See also: Compiling dictionaries

Compilation into the binary format is achieved by means of the lt-comp program. You can compile a given .dix from left to right (LR), or from right to left (RL). Compiling LR usually creates an analyser, compiling RL usually creates a generator.[1]

Example

Compile the apertium-es-ca.ca.dix dictionary in a left-to-right manner into the binary ca.bin.

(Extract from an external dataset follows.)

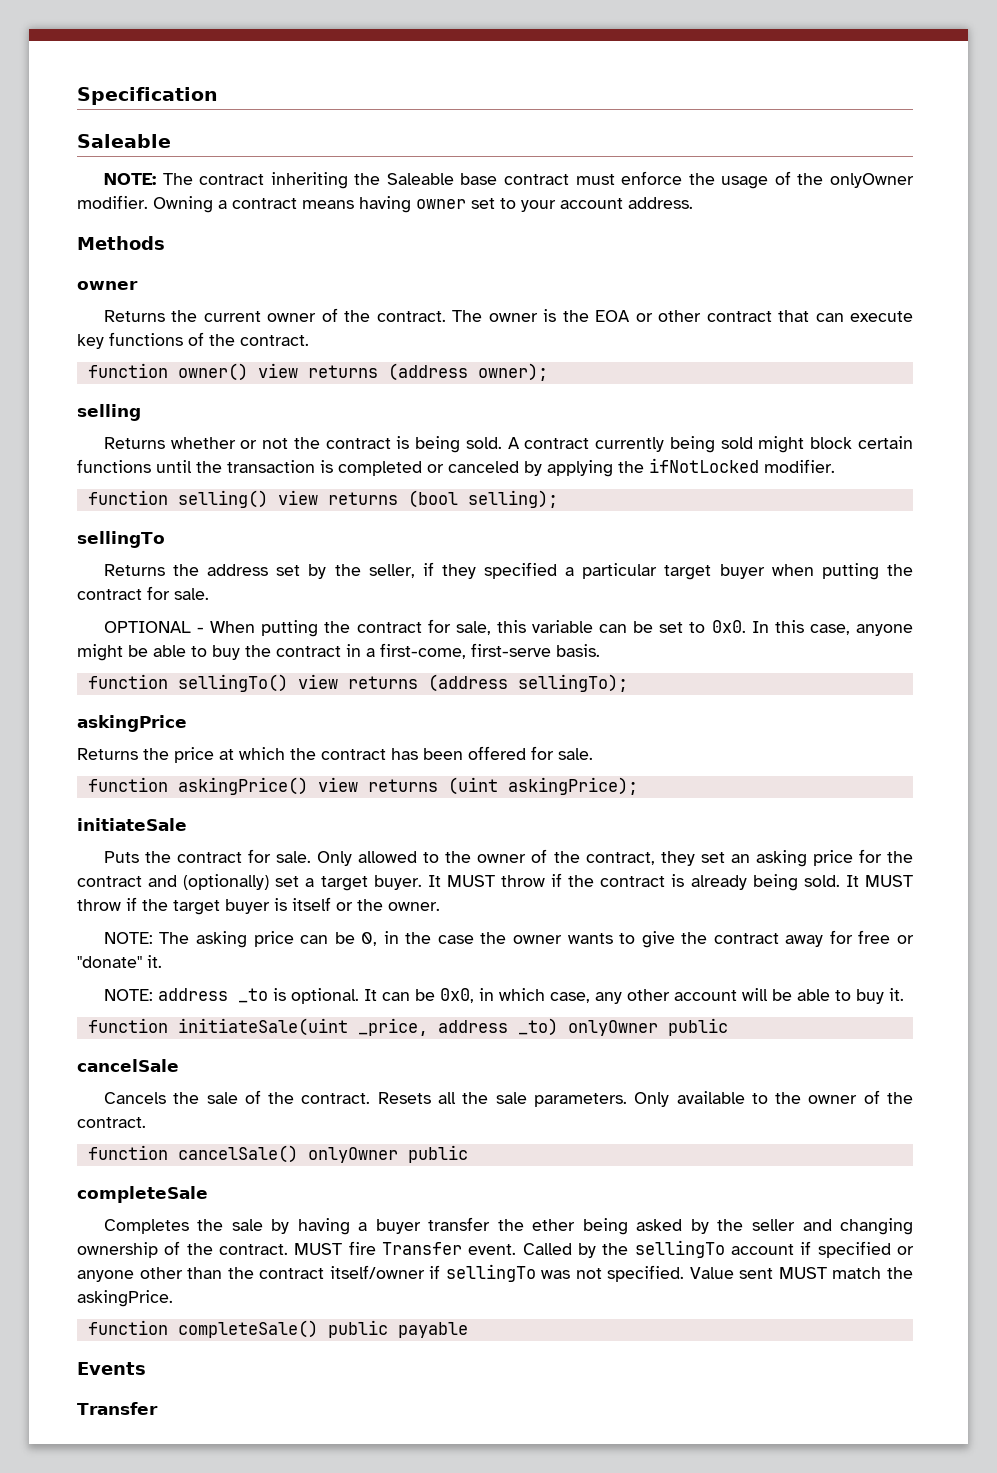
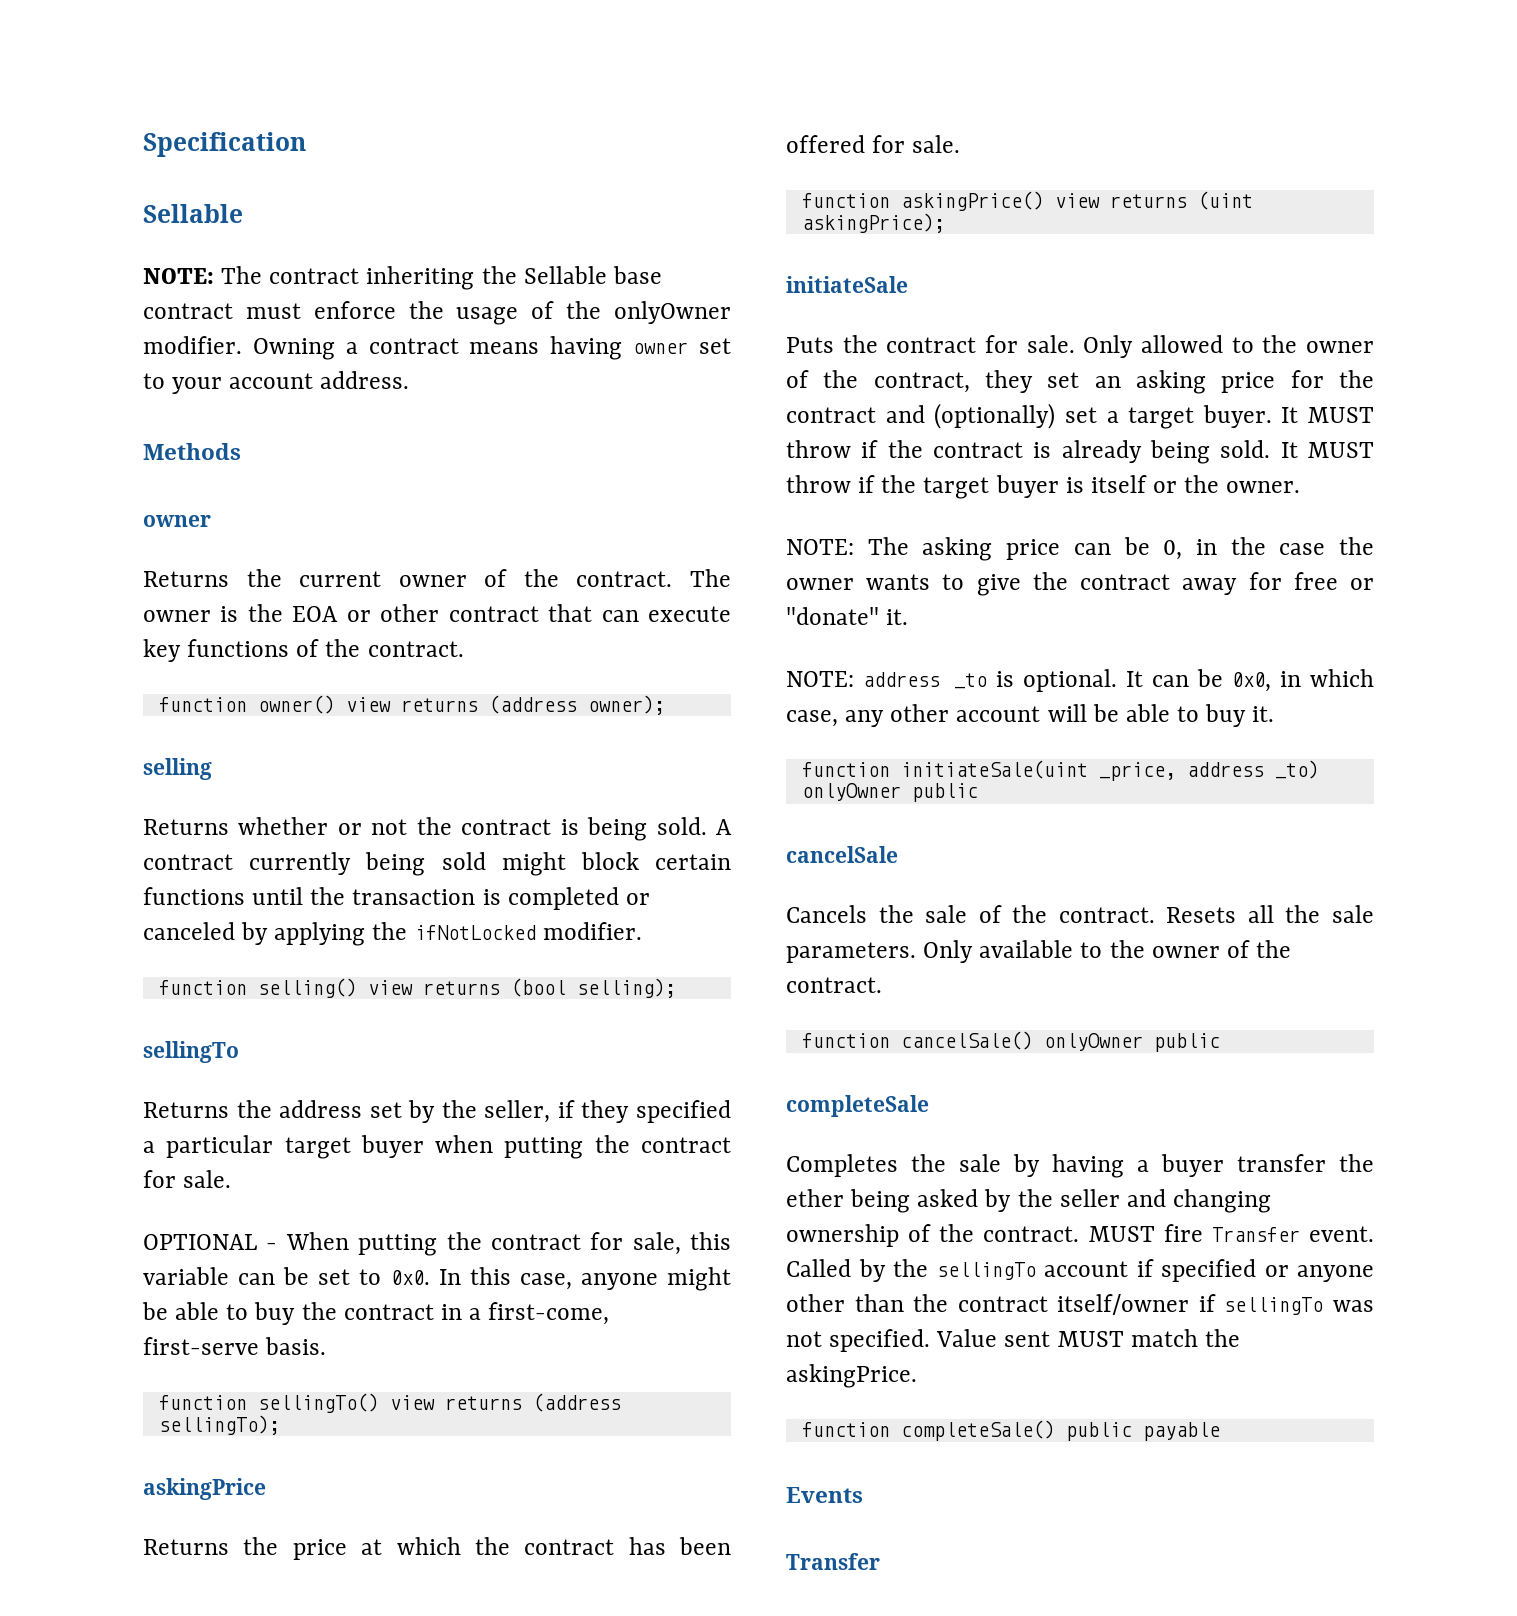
  Specification
- Saleable
+ Sellable
- NOTE: The contract inheriting the Saleable base contract must enforce the usage of the onlyOwner modifier.
+ NOTE: The contract inheriting the Sellable base contract must enforce the usage of the onlyOwner modifier.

$ lt-comp lr apertium-es-ca.ca.dix ca.bin

Processing

There are two main modes of use for the processor (lt-proc), analysis (which is the default mode) and generation. Analysis converts surface forms into the set of possible lexical forms, while generation converts a lexical form into the corresponding surface form.

Analysis

After compiling the apertium-es-ca.ca.dix file left-to-right into ca.morf.bin, we can analyse Catalan:

Example
$ echo "prova" | lt-proc ca.morf.bin

^prova/prova<n><f><sg>/provar<vblex><pri><p3><sg>/provar<vblex><imp><p2><sg>$

Generation

And compiling it right-to-left, we can generate:

Example
$ echo "^prova<n><f><pl>$"  | lt-proc -g ca.gen.bin

proves

Expansion

Sometimes you want to be able to see the complete output of the dictionary — i.e., all of the mappings between lexical and surface forms. For this you can use the lt-expand tool. This output is often useful in finding bugs in the assignment of paradigms, etc.

Example

Here are the first ten lines that are produced as output from the command to expand the Catalan dictionary in the apertium-es-ca pair. (At last count, the total length of the output was over 2.3 million lines.)

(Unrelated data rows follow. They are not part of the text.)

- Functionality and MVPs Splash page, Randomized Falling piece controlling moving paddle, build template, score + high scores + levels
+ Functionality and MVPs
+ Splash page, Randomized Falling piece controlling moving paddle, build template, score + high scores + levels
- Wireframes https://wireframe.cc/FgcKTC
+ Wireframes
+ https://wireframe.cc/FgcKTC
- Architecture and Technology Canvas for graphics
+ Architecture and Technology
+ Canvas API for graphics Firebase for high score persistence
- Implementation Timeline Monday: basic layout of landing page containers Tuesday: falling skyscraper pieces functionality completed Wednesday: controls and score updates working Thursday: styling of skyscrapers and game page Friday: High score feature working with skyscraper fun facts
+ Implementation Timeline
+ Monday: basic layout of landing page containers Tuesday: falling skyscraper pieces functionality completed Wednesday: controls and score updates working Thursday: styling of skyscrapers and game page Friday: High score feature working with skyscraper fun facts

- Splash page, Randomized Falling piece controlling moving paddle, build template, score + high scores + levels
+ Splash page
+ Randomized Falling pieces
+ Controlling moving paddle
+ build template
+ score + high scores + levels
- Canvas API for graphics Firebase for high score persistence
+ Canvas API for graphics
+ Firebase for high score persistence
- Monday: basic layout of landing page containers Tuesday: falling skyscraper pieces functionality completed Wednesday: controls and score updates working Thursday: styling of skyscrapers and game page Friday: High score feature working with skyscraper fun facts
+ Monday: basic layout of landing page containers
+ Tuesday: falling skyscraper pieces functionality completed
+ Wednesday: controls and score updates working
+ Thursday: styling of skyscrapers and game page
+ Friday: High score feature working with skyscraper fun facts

$ lt-expand apertium-es-ca.ca.dix 

abdominals:abdominal<adj><mf><pl>
abdominal:abdominal<adj><mf><sg>
absents:absent<adj><mf><pl>
absent:absent<adj><mf><sg>
absolutes:absolut<adj><f><pl>
absoluta:absolut<adj><f><sg>
absoluts:absolut<adj><m><pl>
absolut:absolut<adj><m><sg>
abstractes:abstracte<adj><mf><pl>
abstracta:abstracte<adj><f><sg>
Note

You cannot run lt-expand directly on a .dix.xml file. The .dix files in (for example) the apertium-en-af pair have their symbols in a separate file. You need to first run xmllint:

$ xmllint --xinclude apertium-en-af.af.dix.xml > apertium-en-af.af.dix

Then run lt-expand on the apertium-en-af.af.dix file.

Troubleshooting

Empty left side

If you get a message like:

Error: Invalid dictionary (hint: the left side of an entry is empty)

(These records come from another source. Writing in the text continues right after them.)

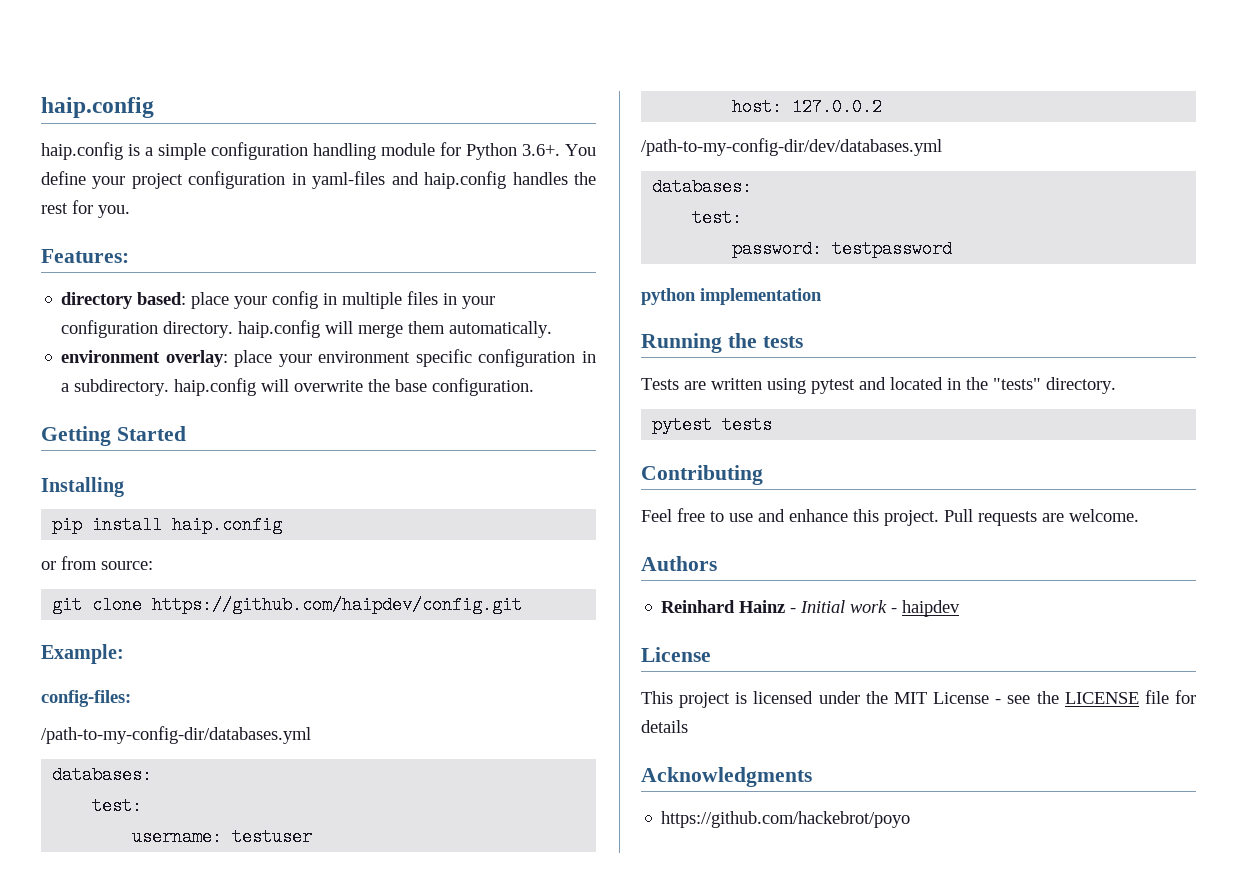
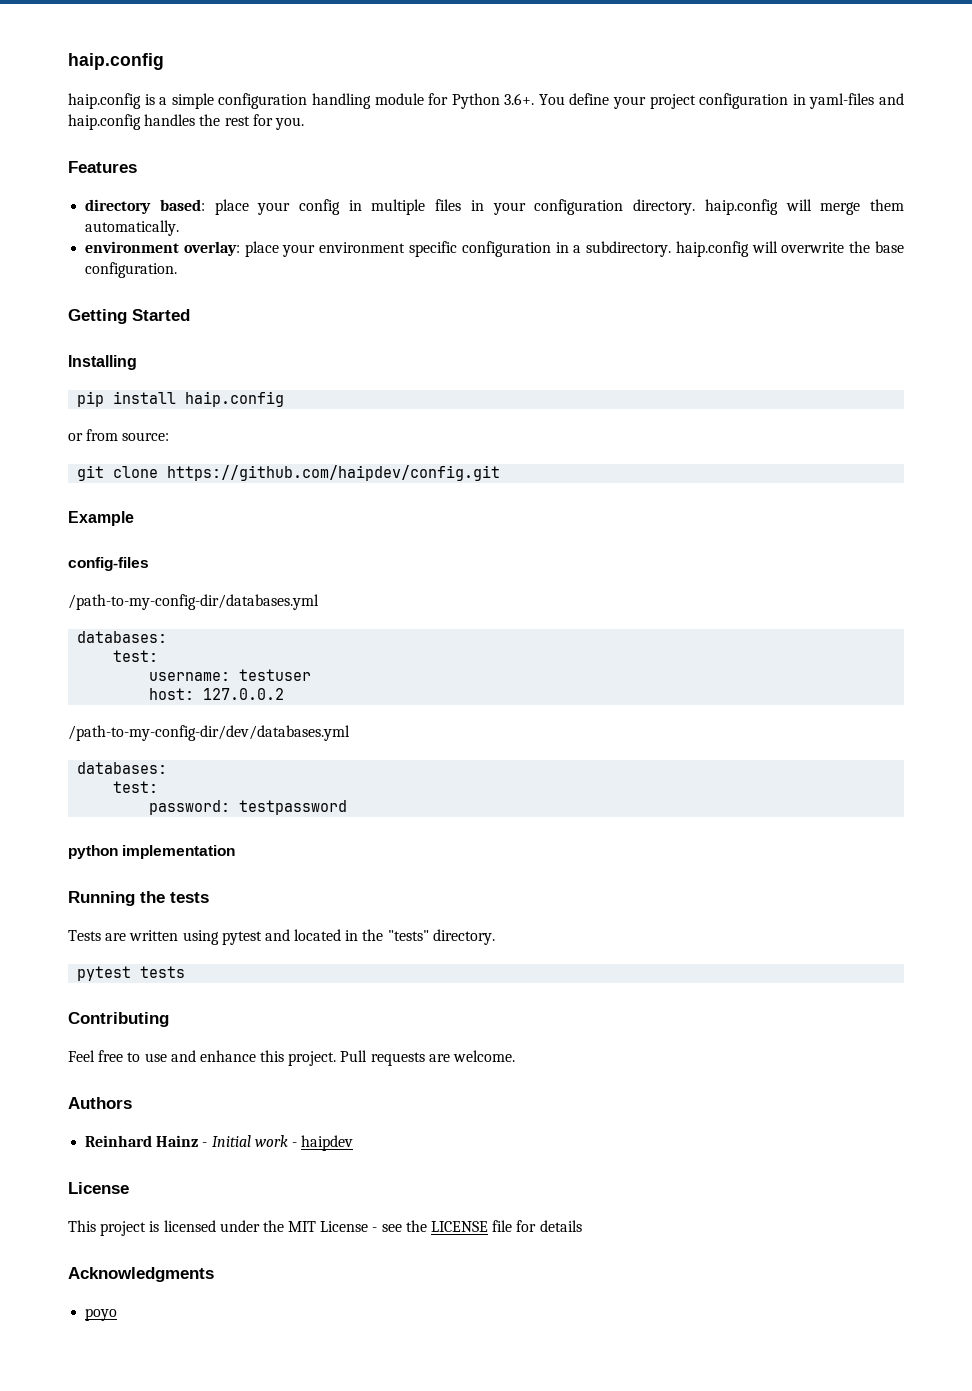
- Features:
+ Features
- Example:
- config-files:
+ Example
+ config-files
- https://github.com/hackebrot/poyo
+ poyo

Try searching for empty left sides in your dictionary by using lt-expand and grep. For example, in the Icelandic dictionary,

$ lt-expand apertium-fo-is.is.dix  | grep ^:
:kunna<vblex><imp><p2><sg>
:kunna<vblex><imp><p1><pl>
:kunna<vblex><imp><p2><pl>

The empty left side will look something like:

      <e>
        <p>
          <l></l>
          <r>kunna<s n="vblex"/><s n="imp"/><s n="p2"/><s n="pl"/></r>
        </p>
      </e>

It is not possible to have an empty left side in a paradigm if you have no invariant (<i>) section in the main section entry, e.g.

    <e lm="kunna"><i></i><par n="/kunna__vblex"/></e>

This means you should look for the "kunna" verb; where the left side is empty, you should either put something there or add something to the invariant section.

Speed

$ yes word | head -10000000 > /tmp/foo

$ head /tmp/foo
word
word
word
...

$ wc -l /tmp/foo
1000000 /tmp/foo

$ time cat /tmp/foo | lt-proc en-ca.automorf.bin >/dev/null

real	0m17.606s
user	0m17.281s
sys	0m0.036s

58,823 words / second

Using as a library

See Lttoolbox API for how to analyse and generate words with lttoolbox from C++ or Python.

Wishlist

  • Being able to have multichar symbols/tags without '<' and '>'

See also

Notes

  1. In all current linguistic packages, the left-to-right direction of compilation is analysis, whereas the right-to-left direction is generation. This is not, however, a software restriction.